## What the exercise asks:
Every line of the material must be restated exactly, though not its pictures.

## Record extracts:
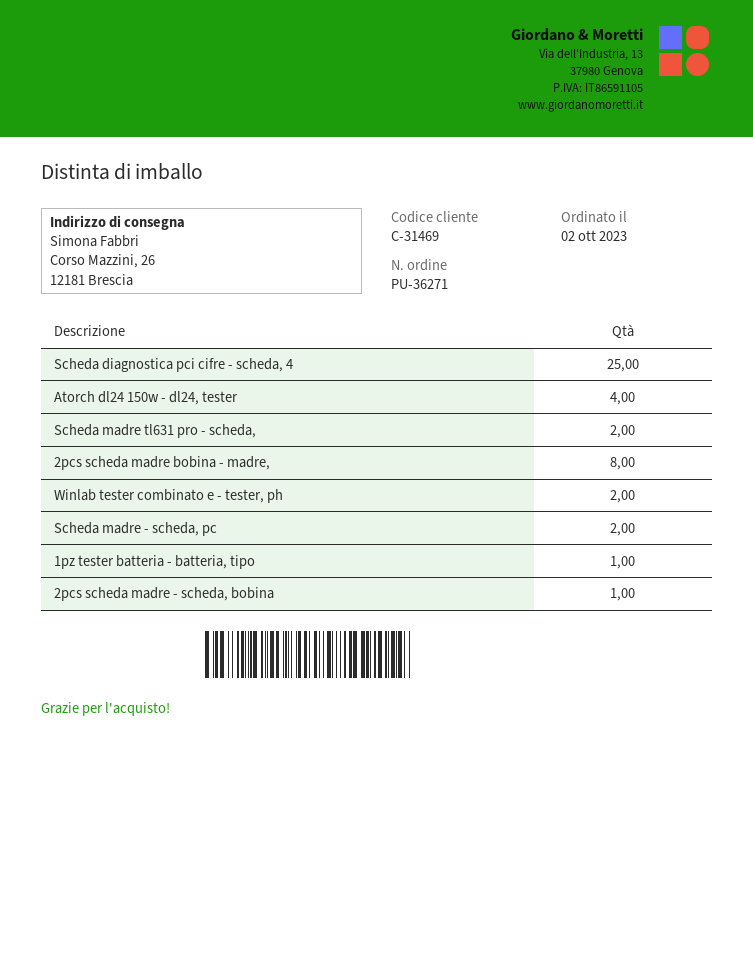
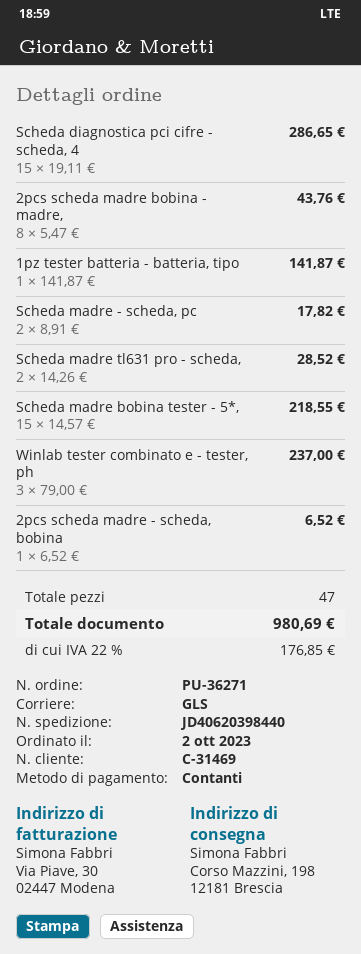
ship to: Corso Mazzini, 26, 12181 Brescia -> Corso Mazzini, 198, 12181 Brescia
Scheda diagnostica pci cifre - scheda, 4: 25 -> 15
Atorch dl24 150w - dl24, tester: 4 -> none
Winlab tester combinato e - tester, ph: 2 -> 3
Scheda madre bobina tester - 5*,: none -> 15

## Answer for the task:
ship to: Corso Mazzini, 26, 12181 Brescia -> Corso Mazzini, 198, 12181 Brescia
Scheda diagnostica pci cifre - scheda, 4: 25 -> 15
Atorch dl24 150w - dl24, tester: 4 -> none
Winlab tester combinato e - tester, ph: 2 -> 3
Scheda madre bobina tester - 5*,: none -> 15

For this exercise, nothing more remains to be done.